Garbanzo beans, or as they’re otherwise known chickpeas, is another budget friendly food that I use a lot in cooking. You can buy them canned or dried. I always keep a couple of cans in the pantry. I also cook a one pound bag of the dried variety, using the slow cooker for making batches for various recipes. Just like other beans, they’re full of protein, fat free and give offer a good nutritional bang for your buck. Here are some of my favorite ways to use them-
One of my favorite treats is hummus. I used to buy it ready-made at the supermarket but the price jumped up so I went looking for recipes. If you have a food processor, it’s one the easiest things to make, even if you never cook. I like to add roasted red peppers to mine. Another great addition is sun dried tomatoes.
Here’s a recipe to try and don’t worry if you can’t find the tahini, I often make it without and it’s just as good.
This recipe is on my to make list. I’m told it’s really good. Added plus, it’s an inexpensive snack-http://allrecipes.com/Recipe/Roasted-Chickpeas/Detail.aspx
Whenever I cook a batch of these beans I keep a cup or two in the fridge for adding to salads throughout the week. I also substitute them for the chicken in cobb salad. Best thing is they have lots of texture and I think even more filling than other beans.
Other dishes I always add them to are curries and I often pair them with tuna, cumin, chopped tomatoes and serve them over couscous for a quick meal.
They are perfect in all types of soups and I especially like them in minestrone. Here’s my recipe that for Old World Italian Soup
3 tablespoons oil
1 cup chopped onion
2 cloves of garlic, minced
1 cup chooped carrots
1 cup chopped zucchini
1 cup chopped green pepper
1 teaspoon dried basil
pinch salt and pepper
1 1/2 cups garbanzo beans
1 14 ounce can of chopped tomatoes-Italian recipe with basil, garlic and oregano
2 cups tomato sauce
3 1/2 cups water
In a large sauepan, heat the oil and add the onions and garlic. Cook until soft and transluent.

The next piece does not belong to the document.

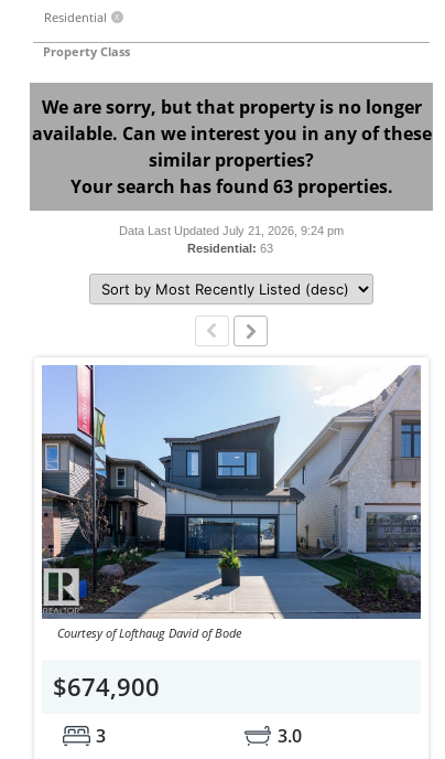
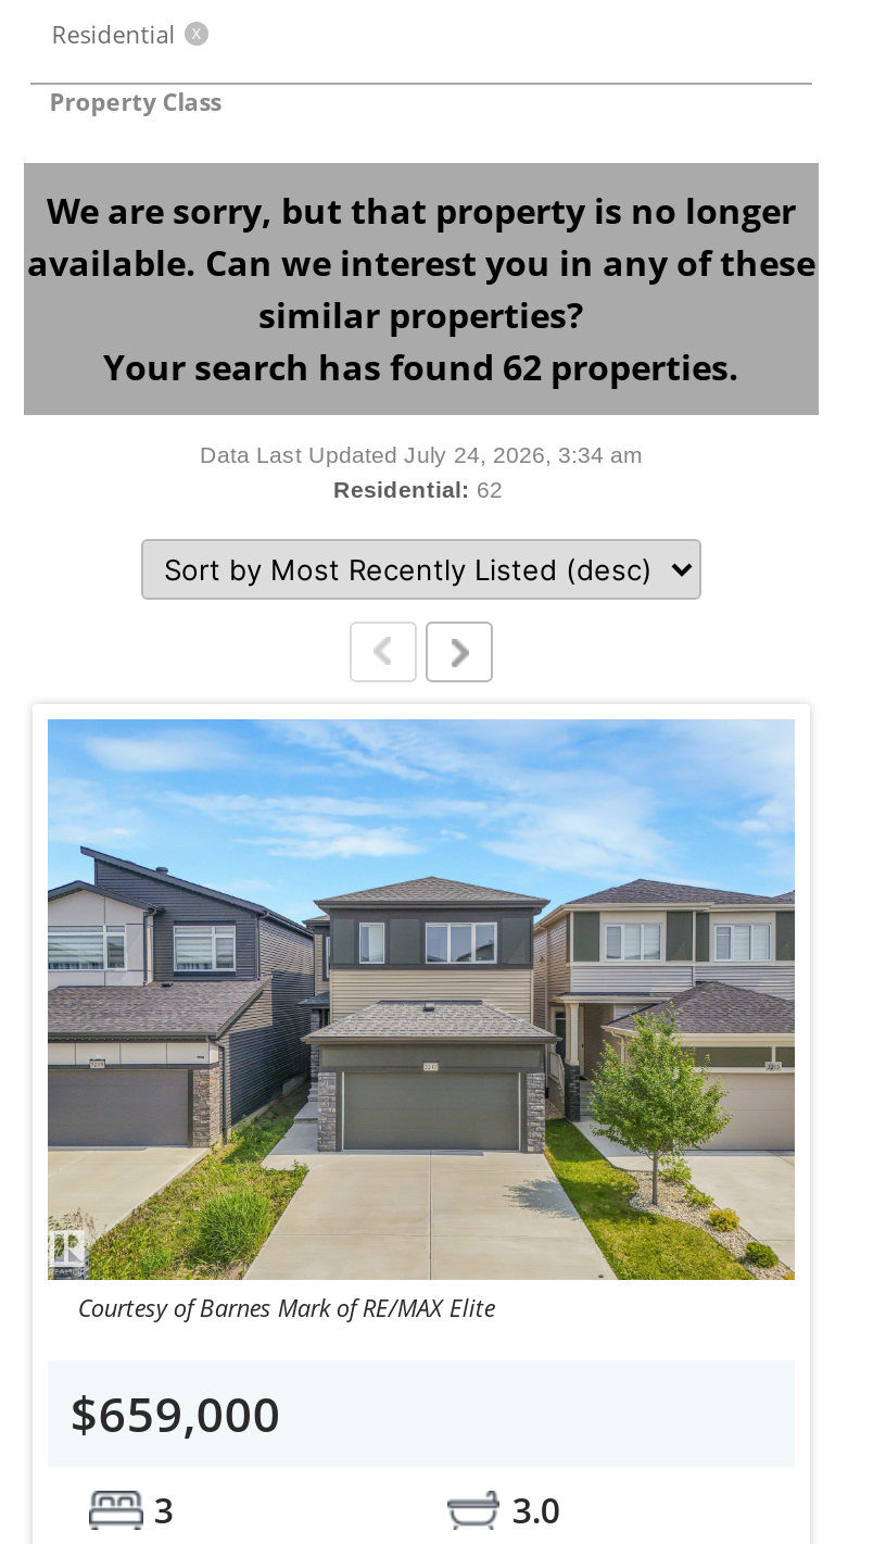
[70,174,393,199] Your search has found 63 properties. -> [103,343,739,391] Your search has found 62 properties.
[119,224,344,255] Data Last Updated July 21, 2026, 9:24 pm | Residential: 63 -> [200,441,643,502] Data Last Updated July 24, 2026, 3:34 am | Residential: 62
[42,364,422,641] [image] | Courtesy of Lofthaug David of Bode -> [48,717,797,1323] [image] | Courtesy of Barnes Mark of RE/MAX Elite
[53,669,160,702] $674,900 -> [70,1379,281,1445] $659,000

Add the carrots and the basil and some salt and pepper and cook for about five minutes.
Add the green pepper, zucchini, can of tomatoes, tomato sauce, beans and water and cover and simmer for about 15 minutes.
This serves about 4-6 and I like to add shredded cheese, chopped olives and some slivers of fresh basil on the top. It’s a hearty soup that is great with some Italian bread.